Read All Text from PDF Document using PDFBox 2.0

In this tutorial, we shall learn to read all the text from pdf document using PDFBox 2.0 libraries in a Java Program.

PDF document may contain text, embedded images etc., as its contents. PDFTextStripper class in PDFBox provides functions to extract all the text from PDF document.

Steps to Extract All Text from PDF

Following are the steps that are helpful in extracting the text from PDF document.

Step 1: Load PDF

Load the pdf file into PDDocument

</>
Copy
PDDocument doc = PDDocument.load(new File("sample.pdf"));

Step 2: Use PDFTextStripper.getText method

Get the text from doc using PDFTextStripper

</>
Copy
String text = new PDFTextStripper().getText(doc);

PDFTextStripper ignores formatting and placement of text chunks in the pdf document.

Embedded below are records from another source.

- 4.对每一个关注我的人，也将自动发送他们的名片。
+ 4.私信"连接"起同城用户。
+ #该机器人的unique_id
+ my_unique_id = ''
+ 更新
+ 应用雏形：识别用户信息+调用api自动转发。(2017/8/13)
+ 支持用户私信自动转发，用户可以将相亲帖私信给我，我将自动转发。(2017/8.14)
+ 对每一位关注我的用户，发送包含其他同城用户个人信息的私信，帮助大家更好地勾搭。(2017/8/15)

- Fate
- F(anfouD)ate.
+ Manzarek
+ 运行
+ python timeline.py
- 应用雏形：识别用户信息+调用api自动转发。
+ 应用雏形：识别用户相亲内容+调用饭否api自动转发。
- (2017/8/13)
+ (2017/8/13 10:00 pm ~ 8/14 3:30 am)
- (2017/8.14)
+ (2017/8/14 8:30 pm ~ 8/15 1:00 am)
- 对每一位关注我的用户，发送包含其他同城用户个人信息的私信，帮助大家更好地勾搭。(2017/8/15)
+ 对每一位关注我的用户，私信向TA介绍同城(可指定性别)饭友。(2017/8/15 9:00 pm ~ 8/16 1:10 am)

PDFTextStripper just strips out all the text from all the pages of pdf document.
getText returns the text of the pdf document.

Example 1 – Read All Text from PDF

In this example, we will take a PDF and read all the text present in PDF using PDFTextStripper.

ExtractText.java

</>
Copy
import java.io.File;
import java.io.IOException;

import org.apache.pdfbox.pdmodel.PDDocument;
import org.apache.pdfbox.text.PDFTextStripper;

public class ExtractText {

	public static void main(String[] args) {
		try {
			PDDocument doc = PDDocument.load(new File("sample.pdf"));
			String text = new PDFTextStripper().getText(doc);;
			System.out.println("Text in PDF\n---------------------------------");
			System.out.println(text);
	        } catch (IOException e) {
			e.printStackTrace();
		}
	}
}

Output

Text in PDF
------------------
This is a sample PDF.

And pdf file used in the example is ? sample.pdf

Conclusion

In this PDFBox Tutorial, we have learnt to read all the text from pdf document using PDFBox 2.0.